**YOUR GOAL**
Return verbatim the line containing "(97, 379) none" together with all lines that follow it in the records, and no other material.

**LISTED ENTRIES**

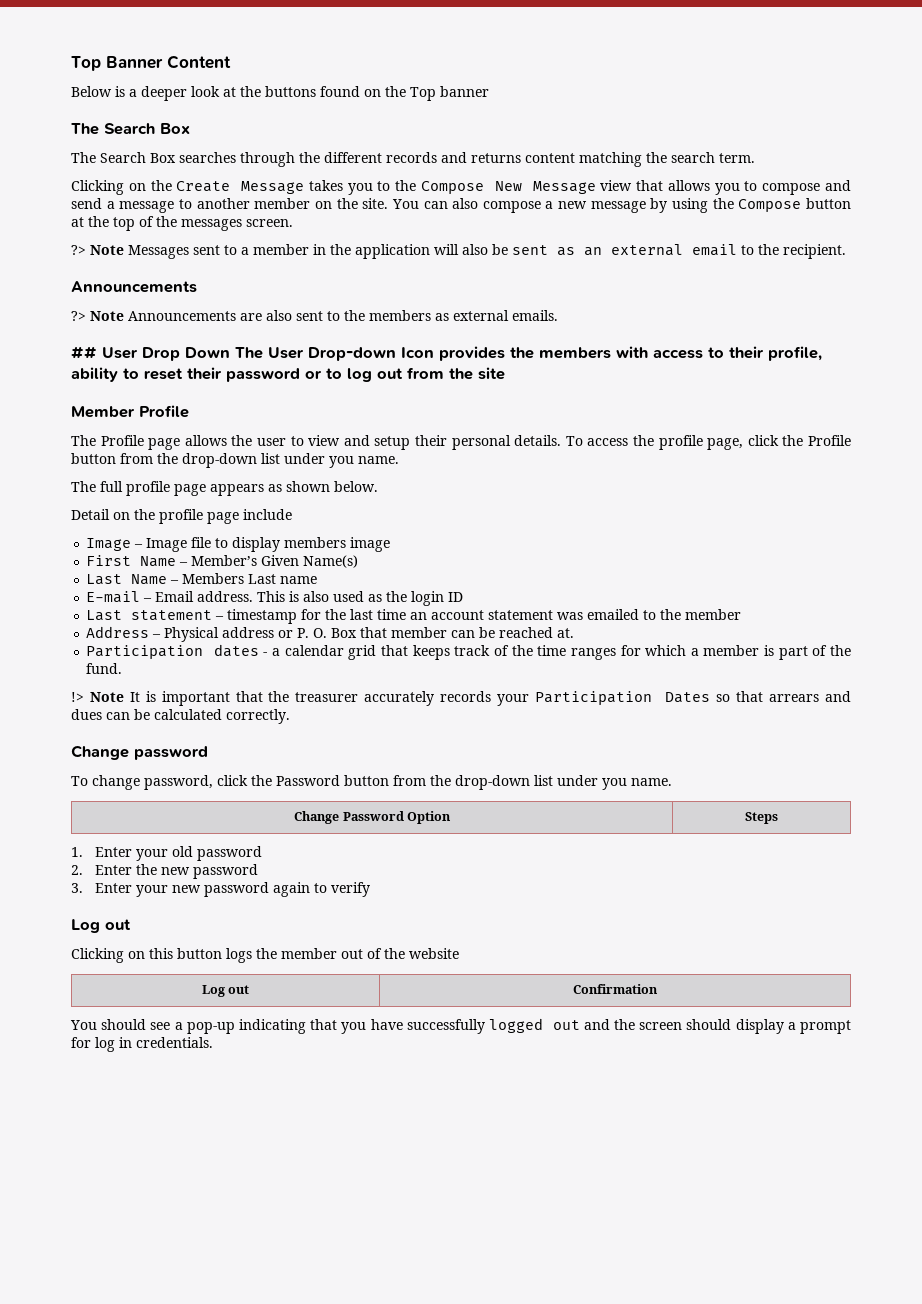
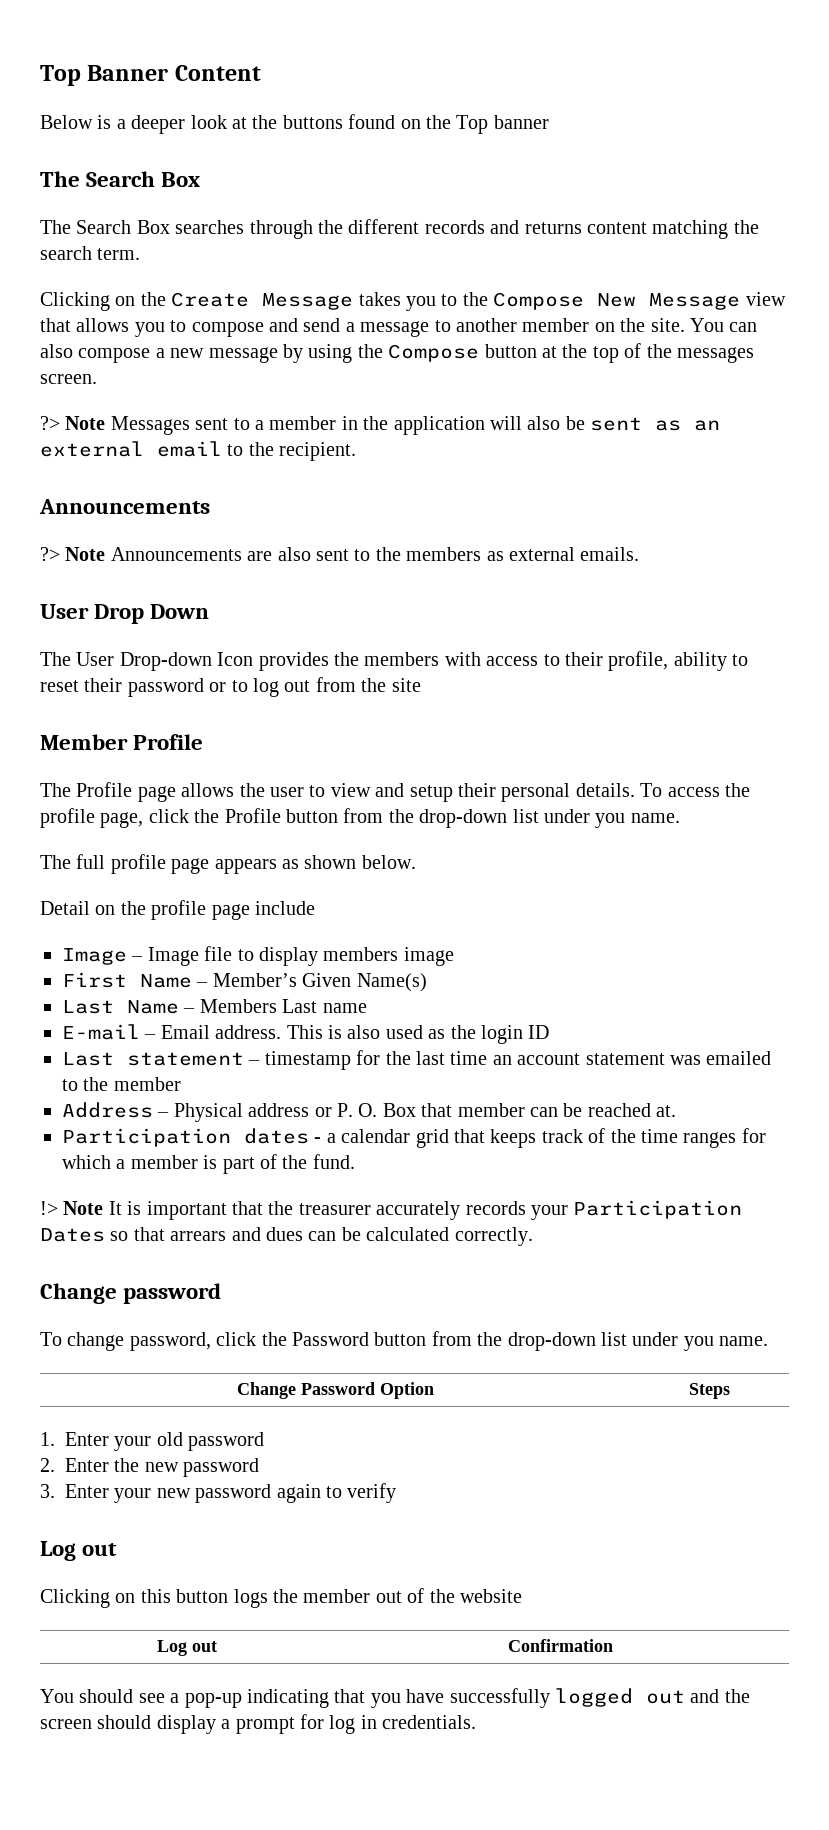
[71,346,97,359] ## -> (640, 554) none
(230, 352) none -> (210, 611) //

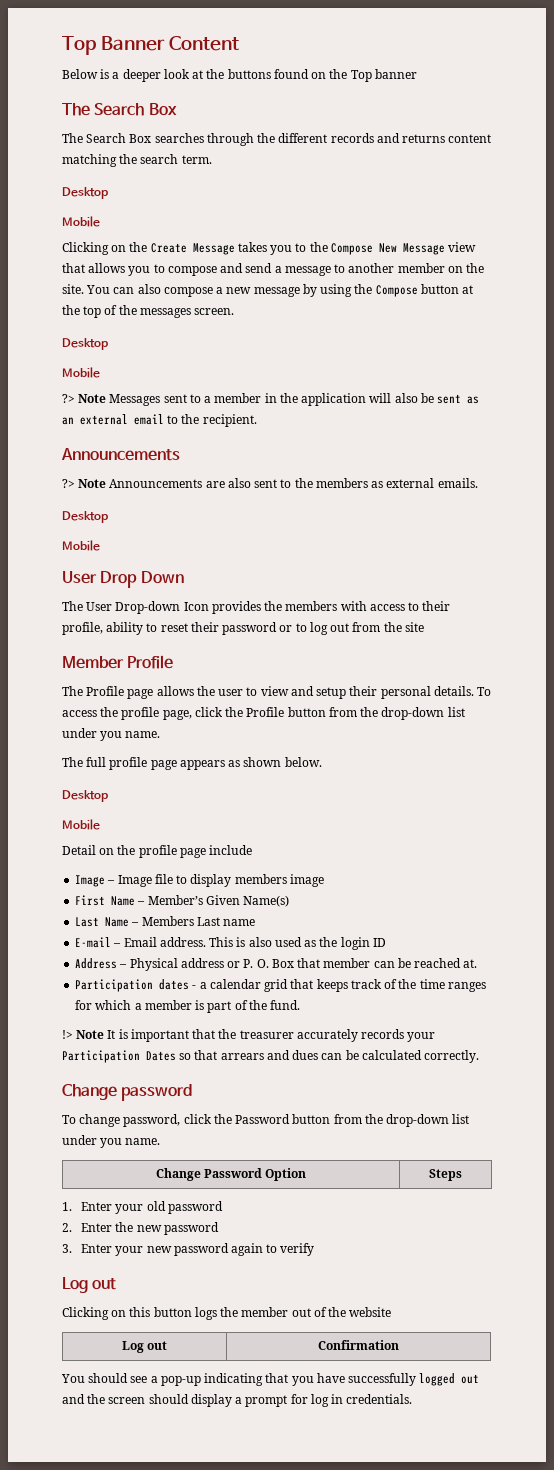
(141, 254) none -> [62,187,108,199] [62,216,100,227] // Desktop // Mobile
(97, 379) none -> [62,338,108,350] [62,367,100,378] // Desktop // Mobile
(640, 554) none -> [62,511,108,523] [62,540,100,551] // Desktop // Mobile
(416, 862) none -> [62,790,108,802] [62,819,100,830] // Desktop // Mobile
[62,1050,772,1070] [62,1077,181,1091] // Last statement – timestamp for the last time an account statement was emailed to the member -> (386, 942) none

**SOLUTION FOR THIS PROBLEM**
(97, 379) none -> [62,338,108,350] [62,367,100,378] // Desktop // Mobile
(640, 554) none -> [62,511,108,523] [62,540,100,551] // Desktop // Mobile
(416, 862) none -> [62,790,108,802] [62,819,100,830] // Desktop // Mobile
[62,1050,772,1070] [62,1077,181,1091] // Last statement – timestamp for the last time an account statement was emailed to the member -> (386, 942) none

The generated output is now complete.